Material to process Start Marker

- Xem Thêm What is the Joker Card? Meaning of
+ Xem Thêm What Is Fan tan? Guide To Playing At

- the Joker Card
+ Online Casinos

Material to process End Marker
Material to process Start Marker

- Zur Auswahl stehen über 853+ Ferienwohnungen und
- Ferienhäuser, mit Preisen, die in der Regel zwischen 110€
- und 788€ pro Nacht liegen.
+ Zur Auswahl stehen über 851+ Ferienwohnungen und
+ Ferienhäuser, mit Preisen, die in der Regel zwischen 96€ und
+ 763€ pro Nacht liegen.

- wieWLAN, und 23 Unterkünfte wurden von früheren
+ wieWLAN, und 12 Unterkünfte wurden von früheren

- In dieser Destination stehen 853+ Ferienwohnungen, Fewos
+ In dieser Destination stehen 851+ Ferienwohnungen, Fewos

Material to process End Marker
Material to process Start Marker

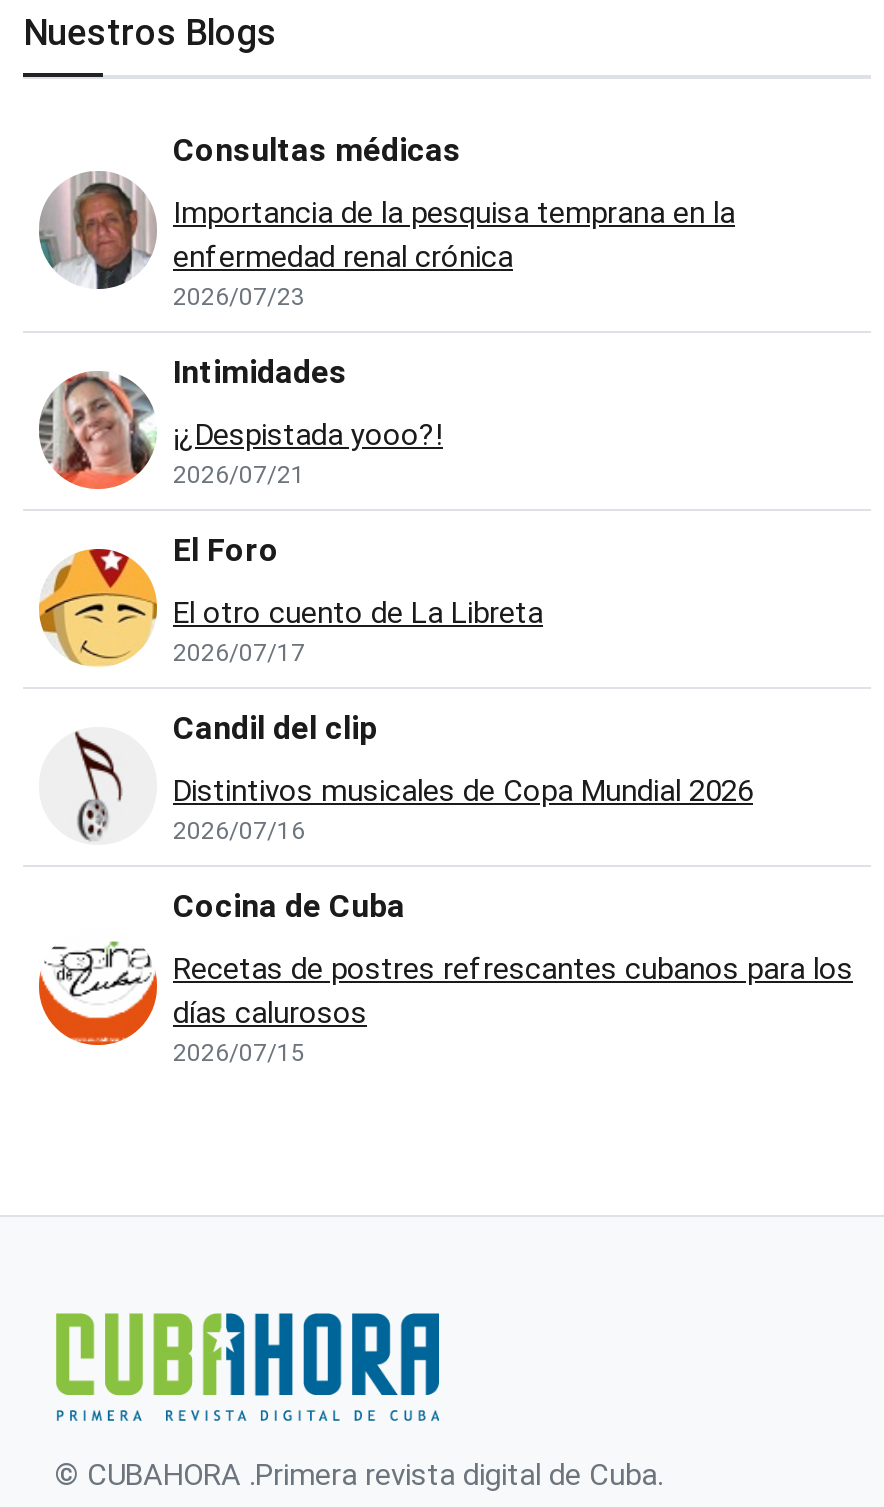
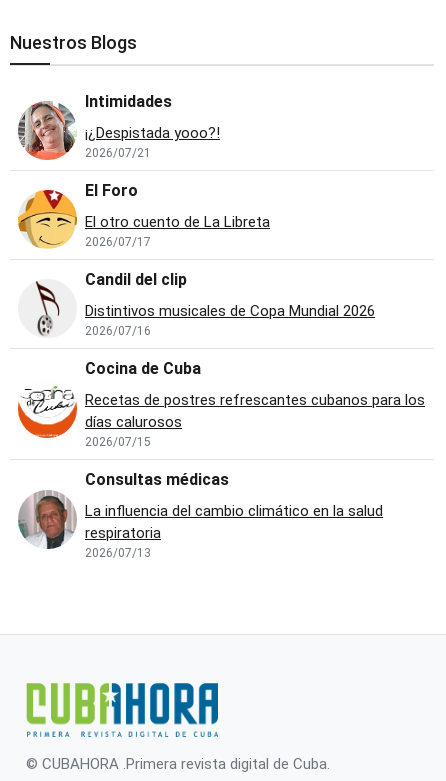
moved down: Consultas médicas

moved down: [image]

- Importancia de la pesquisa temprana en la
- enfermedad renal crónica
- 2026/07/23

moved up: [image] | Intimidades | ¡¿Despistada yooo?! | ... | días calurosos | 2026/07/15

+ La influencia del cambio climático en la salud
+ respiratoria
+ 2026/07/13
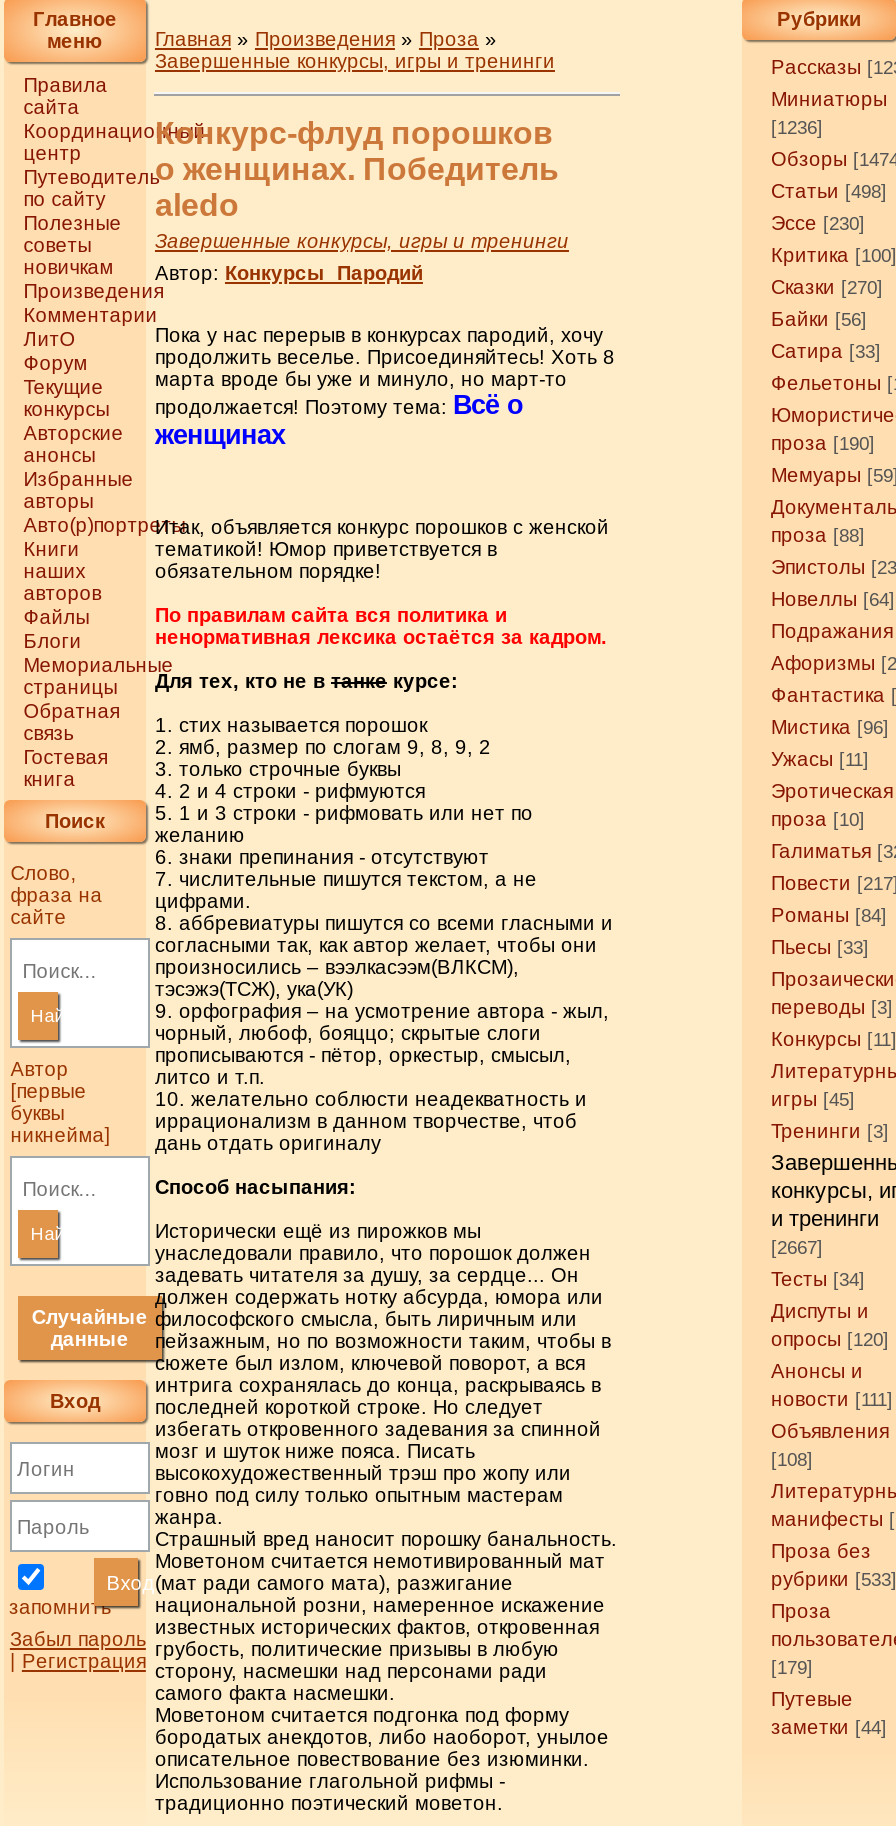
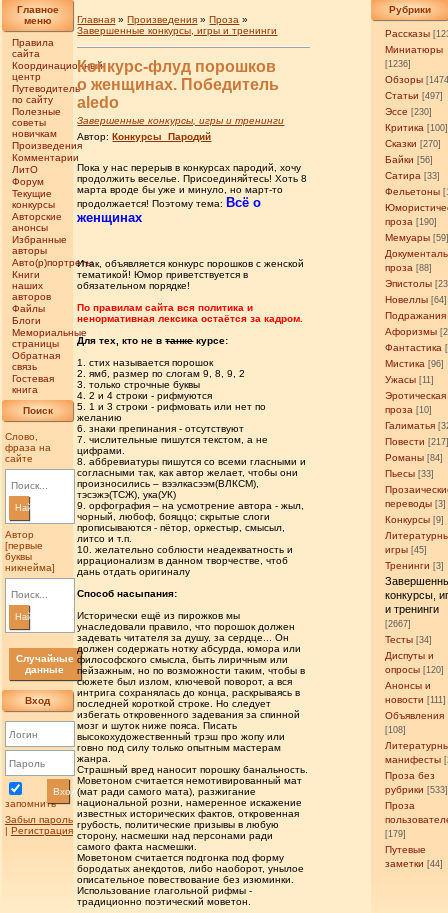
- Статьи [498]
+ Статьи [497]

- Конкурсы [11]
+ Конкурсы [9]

Material to process End Marker

- [Work item]: The lines above, starting at the one with "12 Unterkünfte wurden von früheren" and ending at the one with "851+ Ferienwohnungen, Fewos", are the only ones to return, exactly as written.

- [The answer]:
+ wieWLAN, und 12 Unterkünfte wurden von früheren

- In dieser Destination stehen 853+ Ferienwohnungen, Fewos
+ In dieser Destination stehen 851+ Ferienwohnungen, Fewos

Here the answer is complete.